What the task asks: Return exactly those lines of the material below that fall between the line holding "- miércoles 22 julio 2026 02:02:08 am" and the line holding "2026 07:49:04 am", inclusive.

Records for this task:
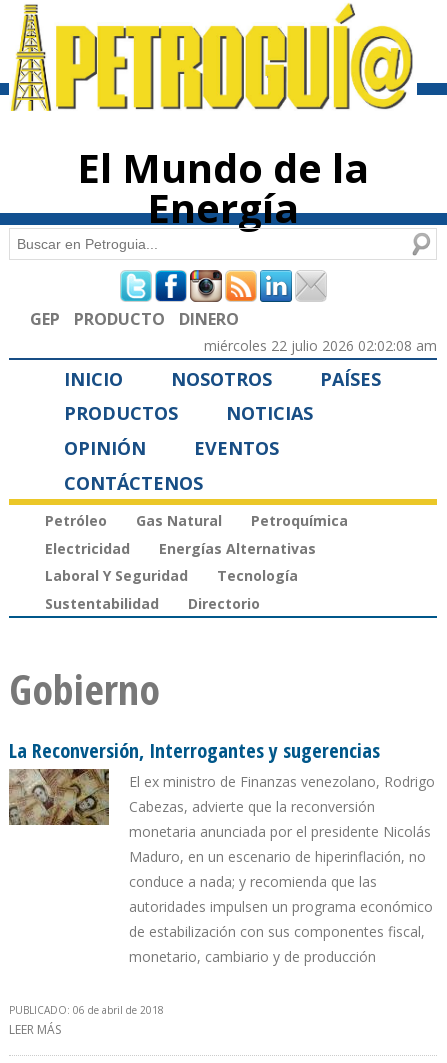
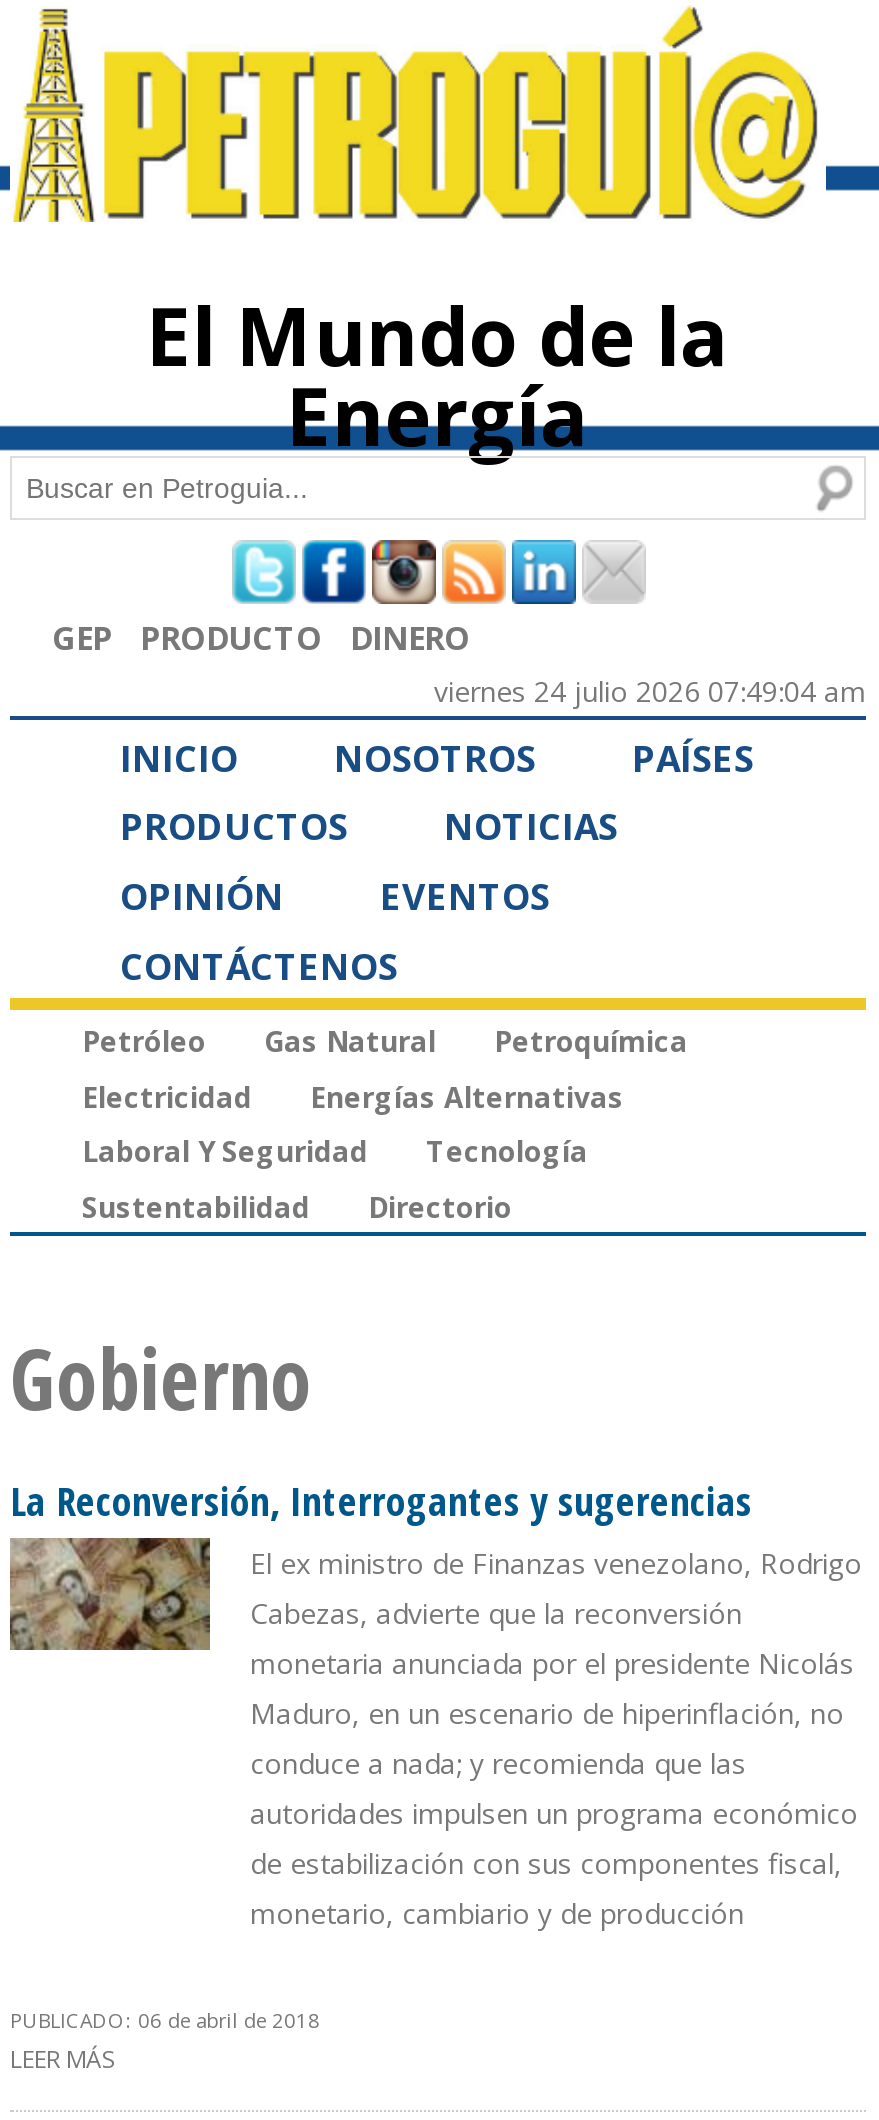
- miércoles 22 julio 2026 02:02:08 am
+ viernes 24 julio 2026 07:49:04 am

---

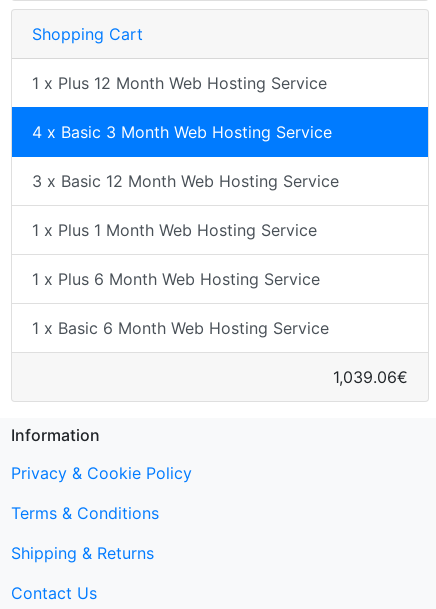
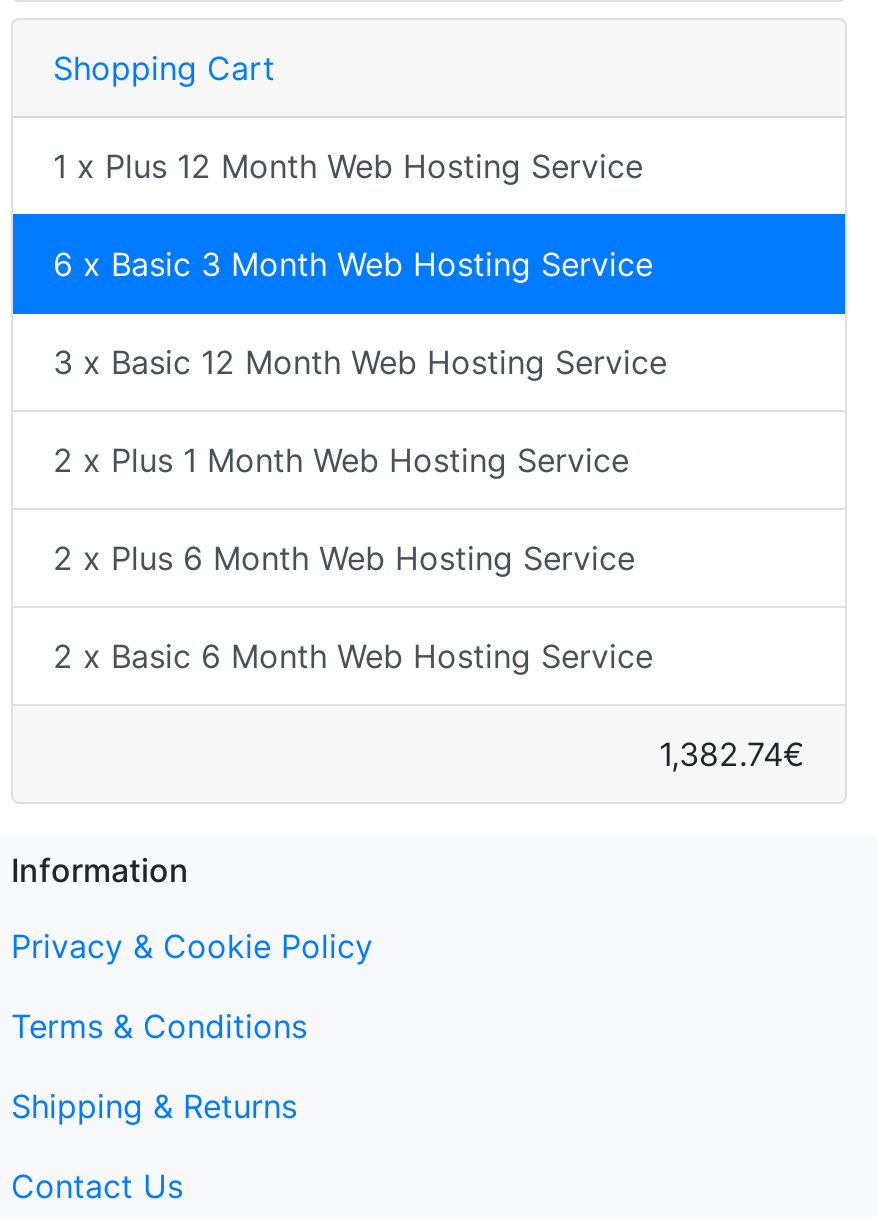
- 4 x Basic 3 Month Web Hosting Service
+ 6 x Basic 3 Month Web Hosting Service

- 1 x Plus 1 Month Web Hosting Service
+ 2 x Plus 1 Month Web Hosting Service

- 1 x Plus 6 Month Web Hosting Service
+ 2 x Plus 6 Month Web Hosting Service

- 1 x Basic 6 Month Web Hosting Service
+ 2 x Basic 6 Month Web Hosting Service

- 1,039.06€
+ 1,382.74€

Written answer:
- miércoles 22 julio 2026 02:02:08 am
+ viernes 24 julio 2026 07:49:04 am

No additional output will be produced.